Based on visual neuroscience studies, Chatterjee (2004) developed a theoretical model of visual esthetic experience. First, all of the elementary visual features of artworks are processed, just as with all other visual objects. Second, attentional processes redirect information processing to the prominent visual properties, such as color, shape, and composition, by means of the fronto-parietal attentional network. Third, the attentional networks modulate processing within the ventral visual stream, which leads to the attributional networks. Specifically, the content of artworks is processed by the attributional areas of the ventral visual stream. Evidence from neuroimaging studies strongly supports the idea that the esthetic appreciation of different categories of paintings is associated with distinct, specialized visual areas of the brain (Boccia et al., 2016): esthetic experience of portraits is associated with activation in brain areas involved in face perception, namely fusiform face area, amygdala, and inferior occipital gyrus; instead, esthetic experience of landscapes yields to activation in the brain areas involved in perceiving scenes, namely parahippocampal place area, lingual gyrus, and retrosplenial cortex. Fourth, feedback/feedforward processes, linking attentional and attributional circuits, enhance the experience of the visual objects. The interaction between attentional and attributional networks during esthetic appreciation has been demonstrated by a study in which esthetic experience was studied as a function of the interaction between state of mind and perceptual facilitation: Cupchik et al. (2009) found that different neural networks subtend a pragmatic and an esthetic attitude toward the artworks, and that different brain areas underpin the esthetic orientation in relation to different perceptual features. According to this evidence, esthetic experience is the result of the interaction between top-down orienting of attention and bottom-up perceptual facilitation. Finally, in most cases, emotional systems are involved. Thus, esthetic experience is not independent from sensory, perceptual, and cognitive processes. Instead, it is interwoven into these processes, as has also been suggested by neuroimaging studies (Boccia et al., 2016).

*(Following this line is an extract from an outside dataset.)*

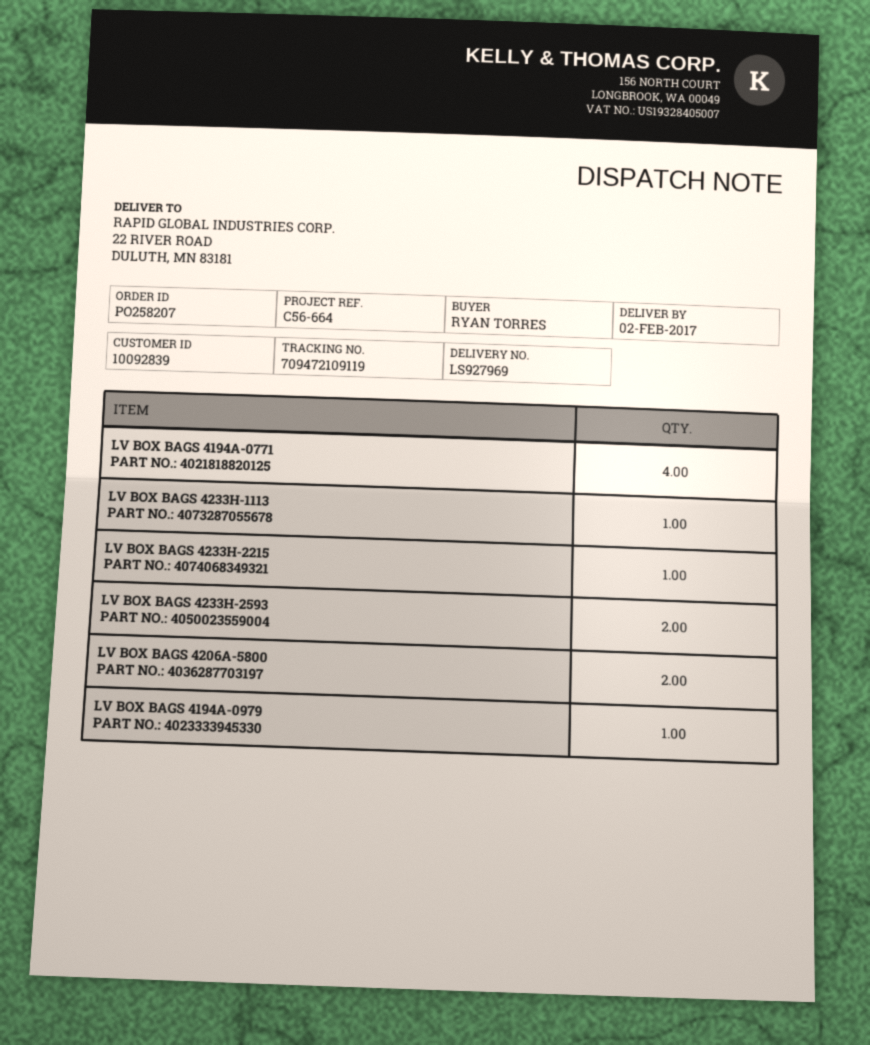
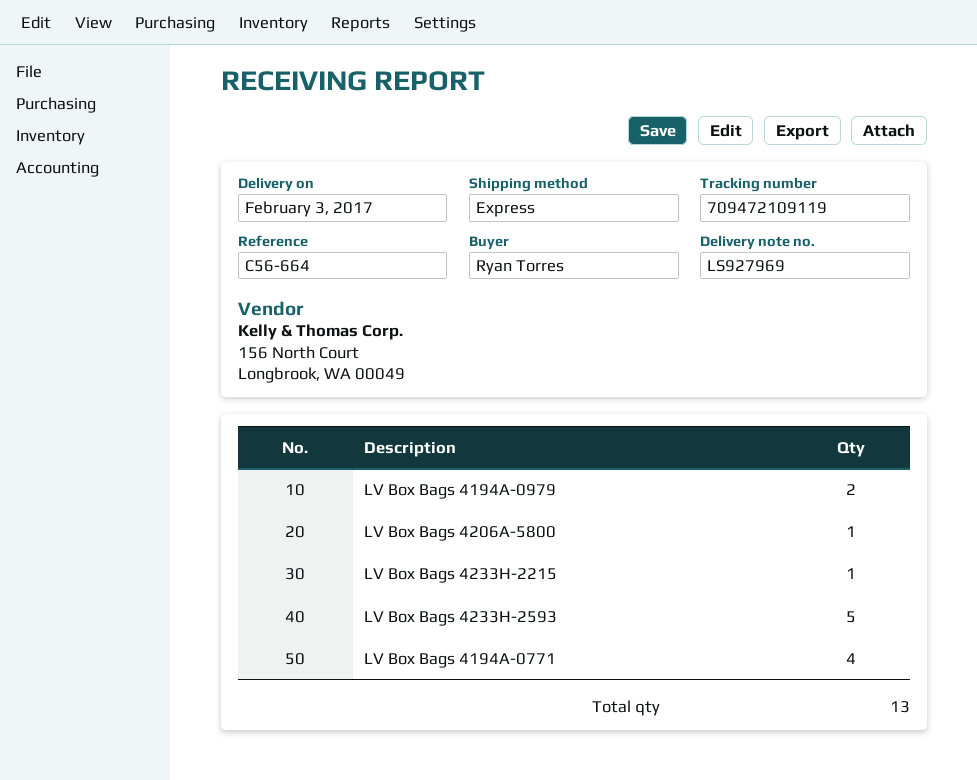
delivery date: 2017-02-02 -> 2017-02-03
LV BOX BAGS 4233H-1113: 1 -> none
LV BOX BAGS 4233H-2593: 2 -> 5
LV BOX BAGS 4206A-5800: 2 -> 1
LV BOX BAGS 4194A-0979: 1 -> 2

Whole-part ambiguity in artworks offers a good tool to investigate the interaction between attributional and attentional processes during esthetic appreciation. Usually, perceptual ambiguity is defined as the stimulus quality of being open to more than one interpretation, which leads to perceptual oscillation (Yevin, 2006) from one percept to another (Andrews, Schluppeck, Homfray, Matthews, & Blakemore, 2002; Kleinschmidt, Büchel, Zeki, & Frackowiak, 1998). Part–whole ambiguity, which is a specific case of perceptual ambiguity, leads to two possible perceptual interpretations, too. It is the main feature of the collection of Arcimboldo’s portraits, which can be interpreted as an array of objects (i.e., fruits, books, flowers) or a face (for examples see Winter and Librarian in Fig. 1). Both behavioral (Boccia et al., 2014) and neuroimaging (Boccia et al., 2015) investigations support the idea that esthetic appreciation of Arcimboldo’s ambiguous artworks is prompted by appreciation of local parts: individuals with local perceptual style, namely those who were faster in detecting the local level of hierarchical stimuli such as Navon letters (Navon, 1977), highly appreciated Arcimboldo’s portraits and judged them as more ambiguous (Boccia et al., 2014); also, content-dependent brain area of the ventral visual stream selectively activated during face perception (i.e., fusiform face area) was less activated when participants enjoyed Arcimboldo’s ambiguous portraits (Boccia et al., 2015). Overall, this evidence suggests that esthetic pleasure experienced during watching ambiguous Arcimboldo’s portraits is connected more with local processing of the objects than with global processing of the face.

Fig. 1
figure 1

Experimental task: Timeline and examples of stimuli. Notes g = global; l = local

On the one hand, this result suggests that an interaction between perceptual oscillation within the attributional network and attentional bias towards the local versus global level of percept occurs. On the other hand, this result suggests that artistic ambiguity is a useful tool in the cognitive neuroscience of art, especially with regard to the assessment of the attributional and attentional processes underlying esthetic experience of complex artworks.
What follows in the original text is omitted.